Motherland (Sundance Now, May 10th)
The latest comedy from Catastrophe and Divorce creator Sharon Horgan sets its sights on the trials and tribulations of single parenthood. Julia (Anna Maxwell Martin) is doing her best to balance her kids, her job and herself, but she doesn’t know how the glamorous “Alpha Mums” get it all done without your usual weekly nervous breakdown. This series may be the transatlantic cousin of SMILF, but don’t get any ideas about British stuffiness; Horgan deploys curses like a pro.
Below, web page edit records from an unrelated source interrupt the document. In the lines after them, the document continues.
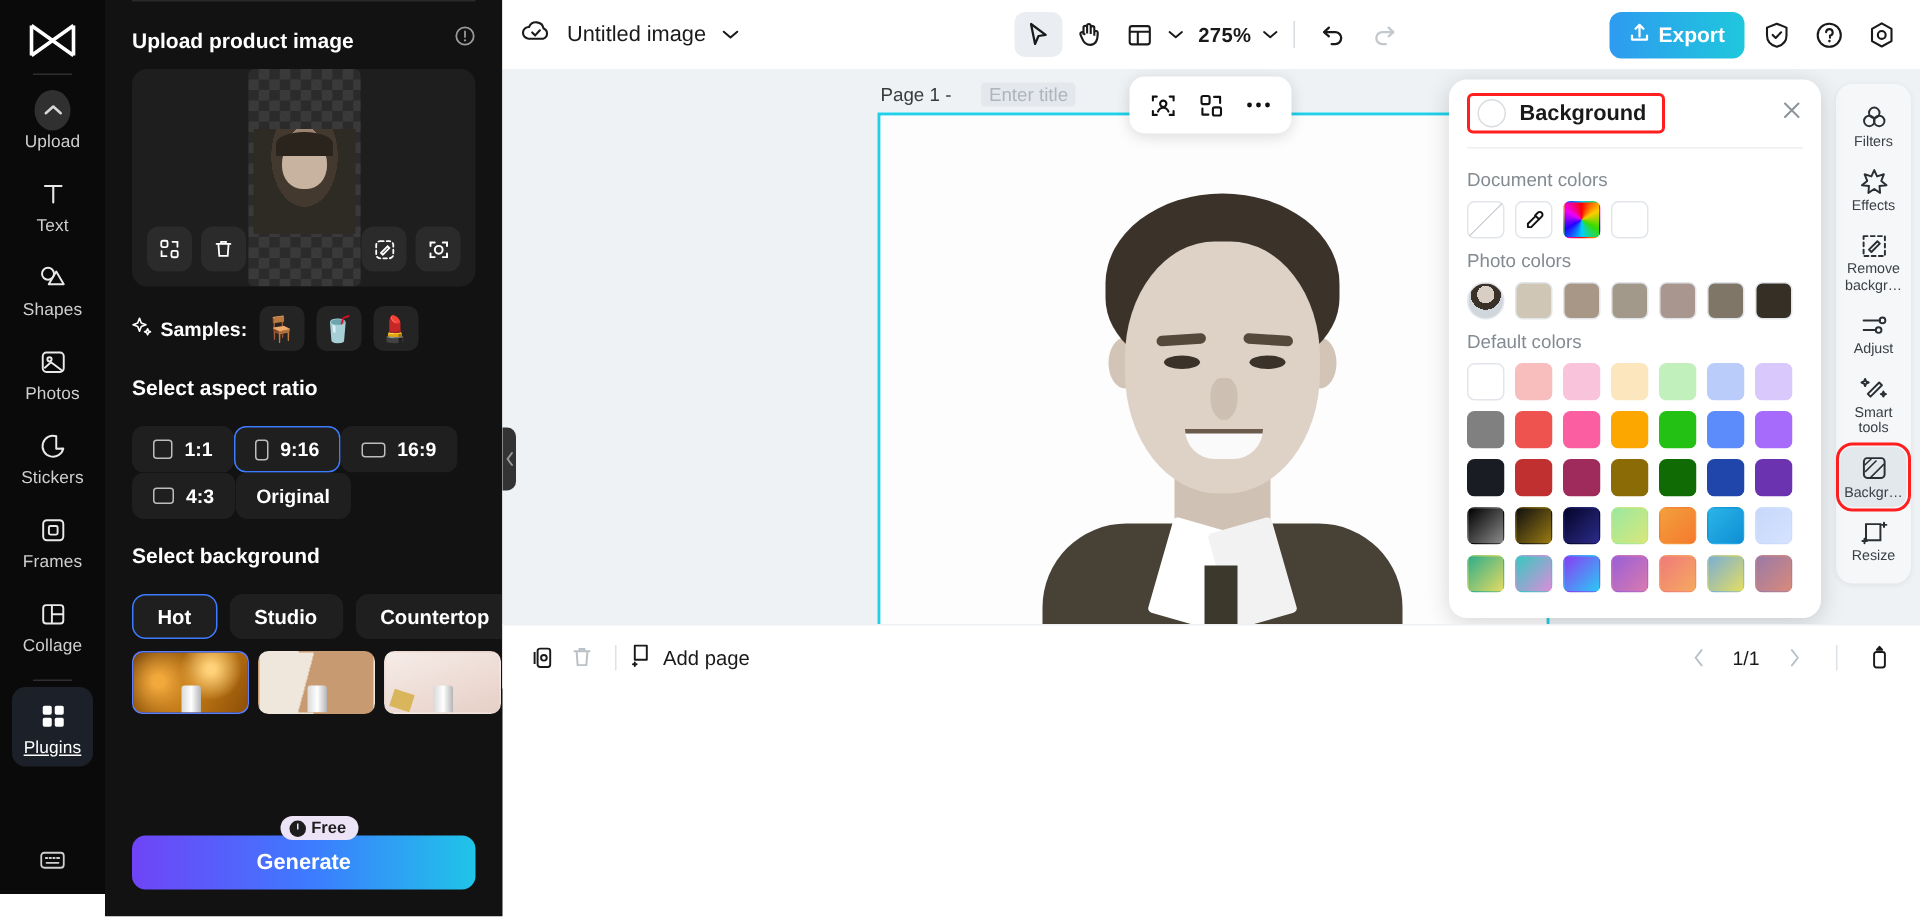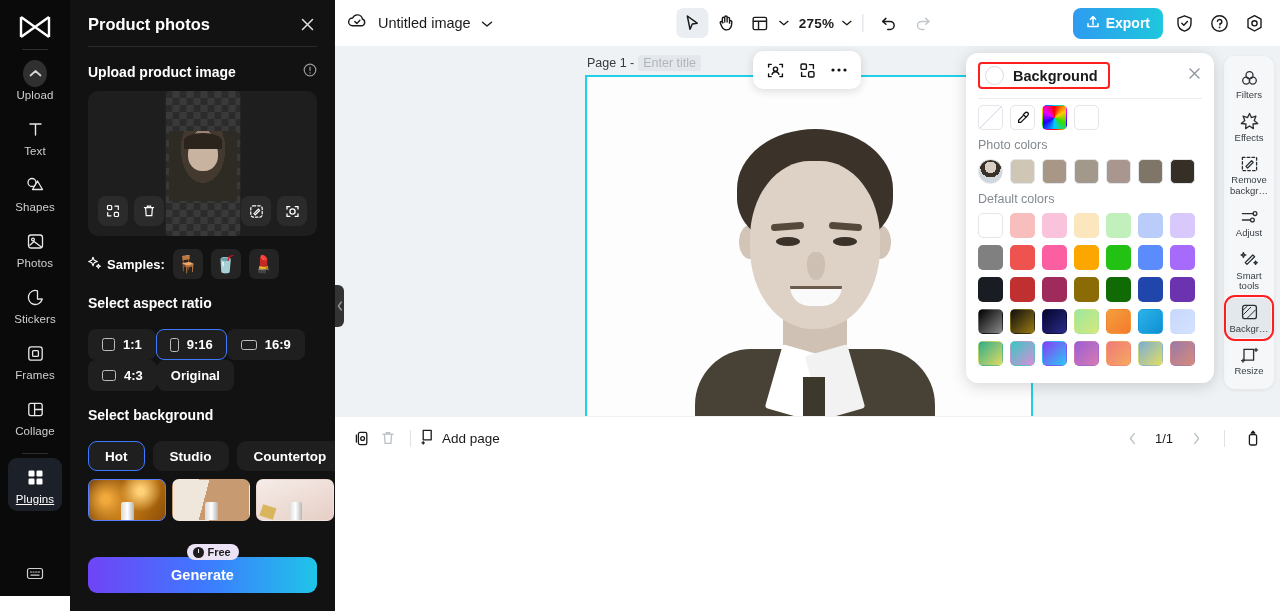--- a/index.html
+++ b/index.html
@@ -342,14 +342,6 @@
   </div>
 
   <div class="panel">
-    <div class="panel-head">
-      <div class="panel-title">Product photos</div>
-      <div class="panel-x">
-        <svg width="15" height="15" viewBox="0 0 15 15" fill="none" stroke="currentColor" stroke-width="1.5" stroke-linecap="round">
-            <path d="M2.5 2.5 L12.5 12.5 M12.5 2.5 L2.5 12.5"></path>
-          </svg>
-      </div>
-    </div>
     <div class="panel-divider"></div>
 
     <div class="sec-head">

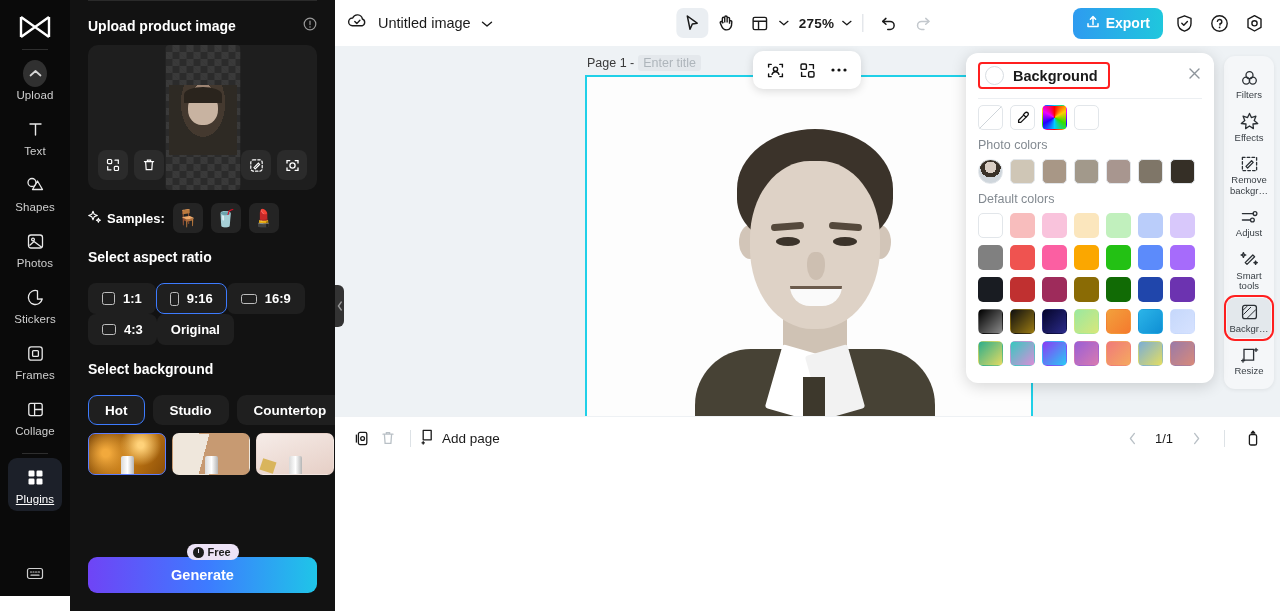--- a/index.html
+++ b/index.html
@@ -151,7 +151,7 @@
   .icon-btn { width: 28px; height: 28px; display:flex; align-items:center;justify-content:center; cursor:pointer; color:#1a1a1a;}
 
   .canvas-area { flex: 1; background: #eef2f5; position: relative; overflow: hidden; }
-  .page-label { position: absolute; left: 252px; top: 9px; font-size: 12.5px; color: #3a3a3a; display:flex; gap:4px; align-items:center;}
+  .page-label { position: absolute; left: 252px; top: 9px; font-size: 12.5px; color: #3a3a3a; display:flex; gap:20px; align-items:center;}
   .page-title-ph { color: #aeb5bb; background:#e4e8ec; padding:1px 5px; border-radius:3px; }
   .artboard {
     position: absolute; left: 250px; top: 29px; width: 448px; height: 445px;

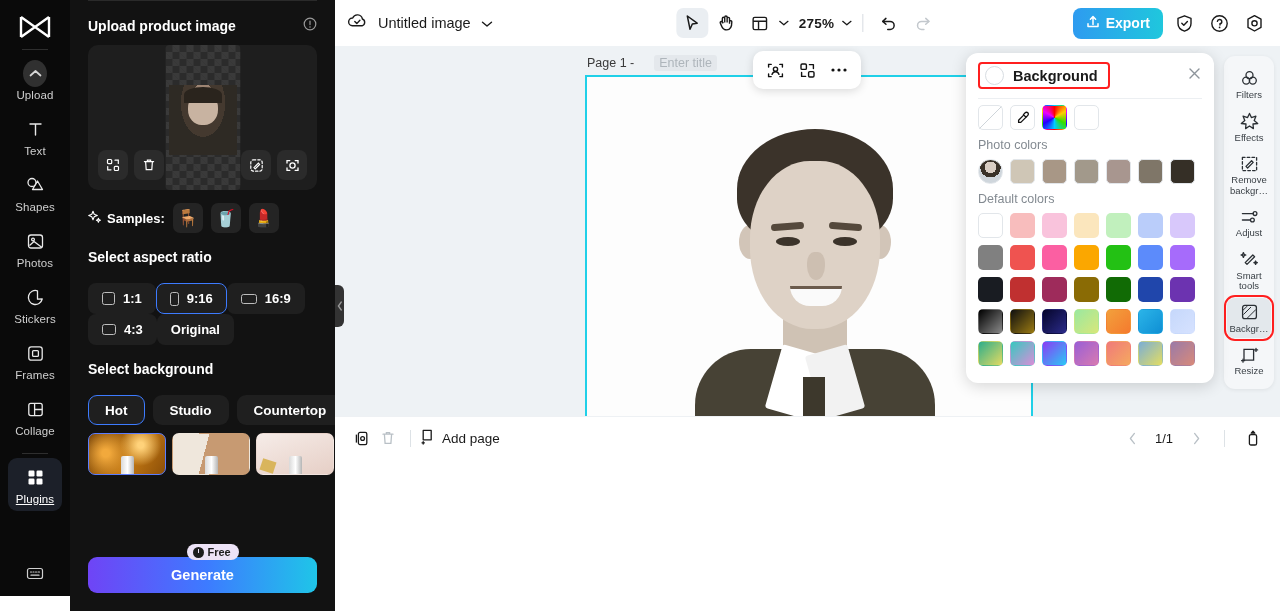--- a/index.html
+++ b/index.html
@@ -621,6 +621,7 @@
         </div>
         <div class="pop-div"></div>
 
+        <div class="pop-sec">Document colors</div>
         <div class="sw-row">
           <div class="sw sw-none"></div>
           <div class="sw sw-picker">

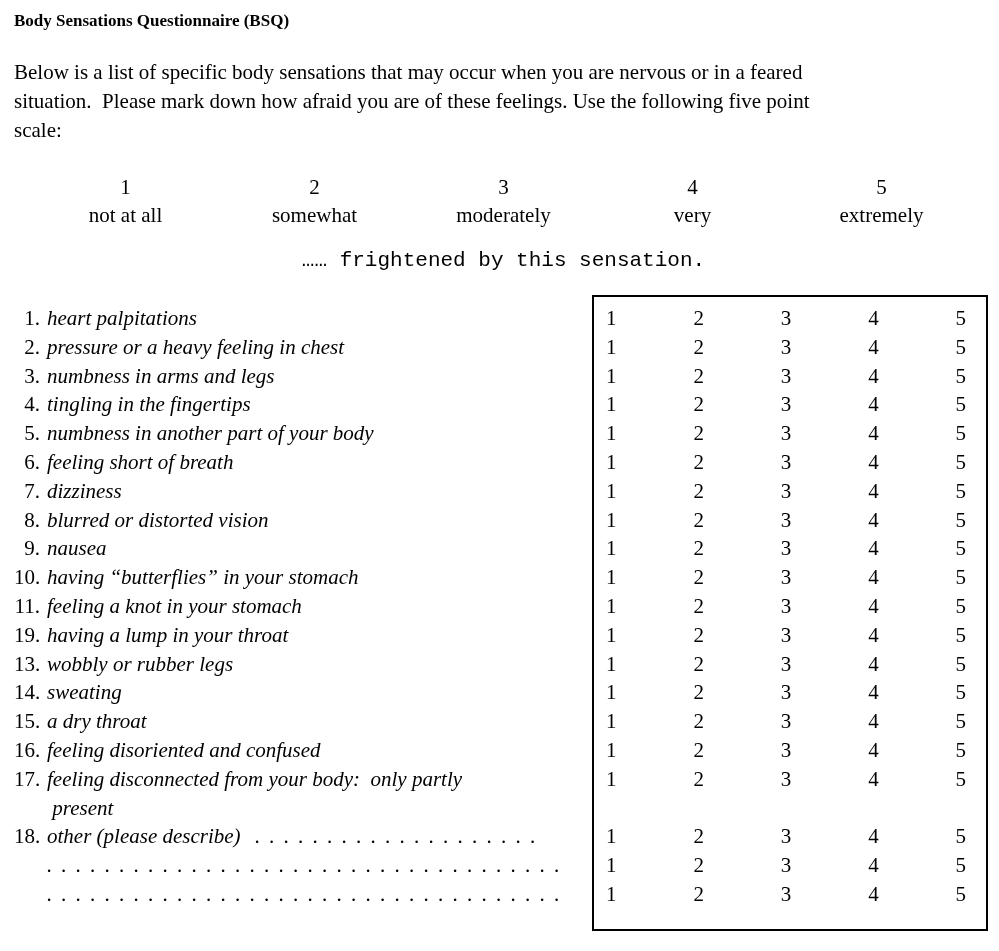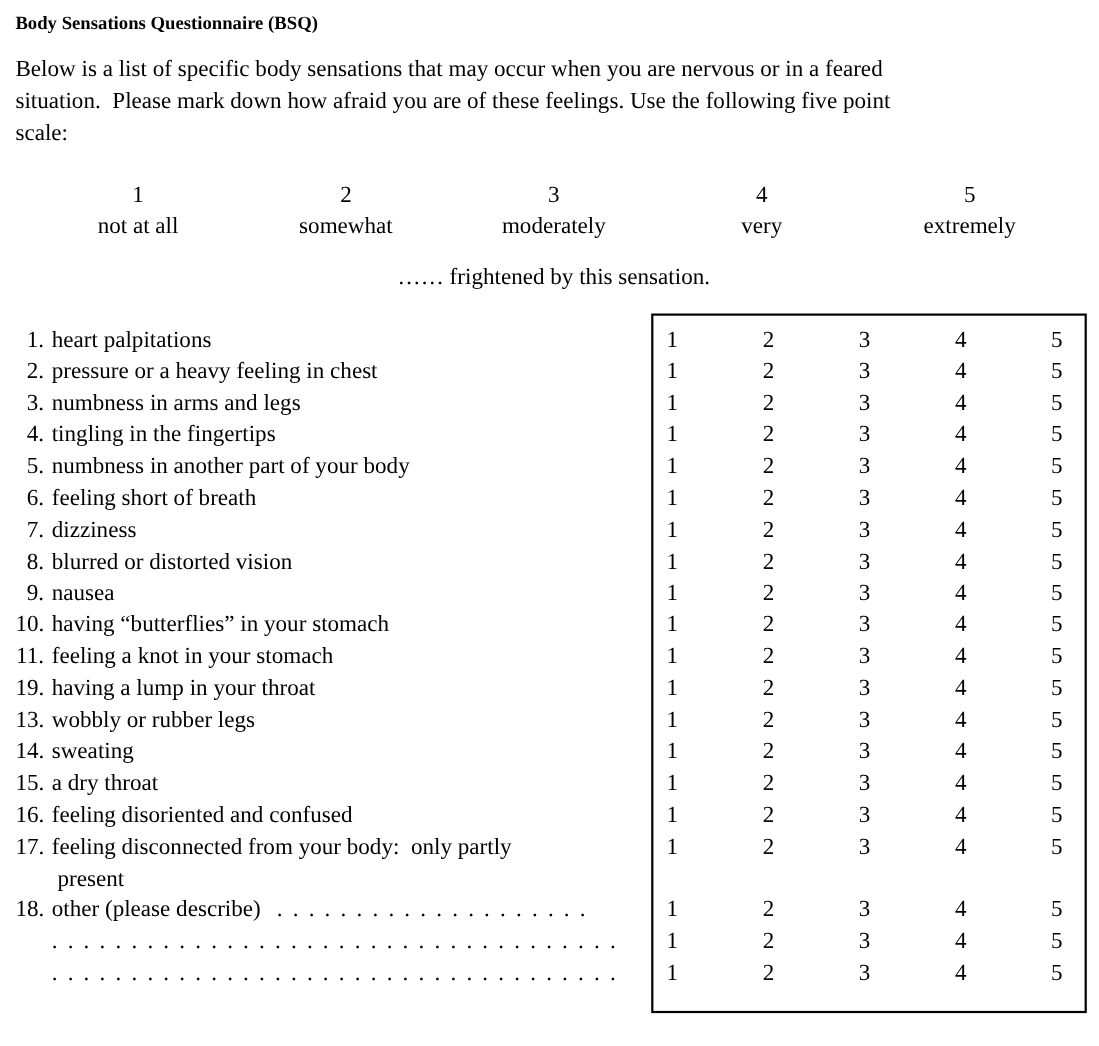--- a/index.html
+++ b/index.html
@@ -19,7 +19,7 @@
   }
 
   .intro {
-    margin-top: 15px;
+    margin-top: 25px;
     line-height: 29px;
     white-space: pre-wrap;
     width: 968px;

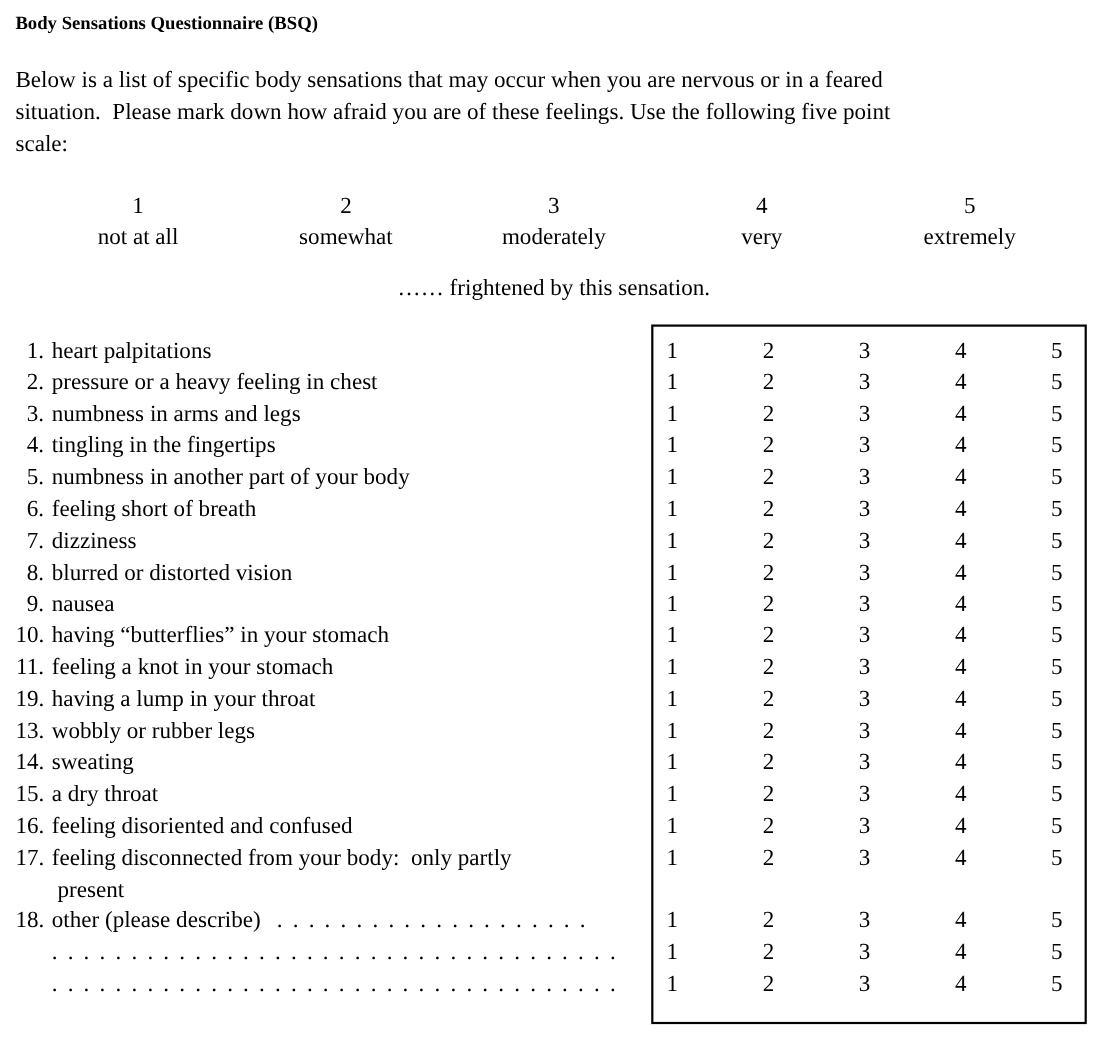--- a/index.html
+++ b/index.html
@@ -41,6 +41,7 @@
     width: 945px;
     text-align: center;
     line-height: 28px;
+    font-family: Liberation Mono, monospace;
   }
 
   .items-area { position: relative; margin-top: 20px; }

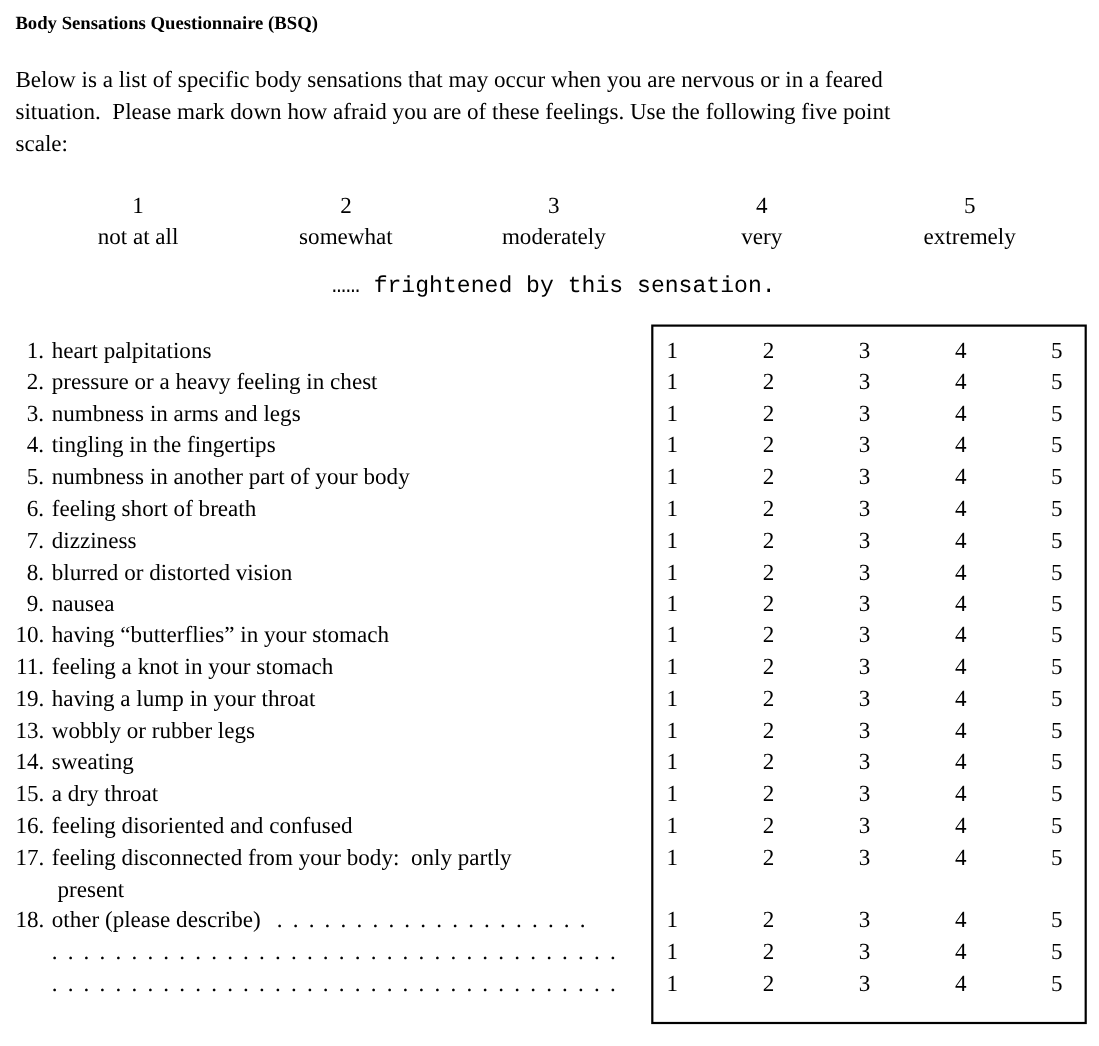--- a/index.html
+++ b/index.html
@@ -64,6 +64,7 @@
     padding-left: 7px;
     white-space: pre;
     overflow: hidden;
+    font-style: italic;
   }
   .dots { letter-spacing: 2px; }
   .cell-ratings {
And anyone who says motherhood is nothing but a miraculous blessing of maternal grace shove it up their arse.

Picnic at Hanging Rock (Amazon Prime, May 25th)
Natalie Dormer begins her post-Game of Thrones career with this new take on Joan Lindsay’s celebrated 1967 novel. At the turn of the century, in a cloistered Australian boarding school for girls, a small group sets out for a day-trip to a notable rock formation outside the town of Victoria. When they don’t return, headmistress Hester Appleyard (Dormer) must solve the mystery of their disappearance. Why yes, a dark side of adolescence she couldn’t anticipate does come in to play! Let’s just say that fans of Peter Weir’s landmark 1975 existential Aussie-thriller version will not be disappointed.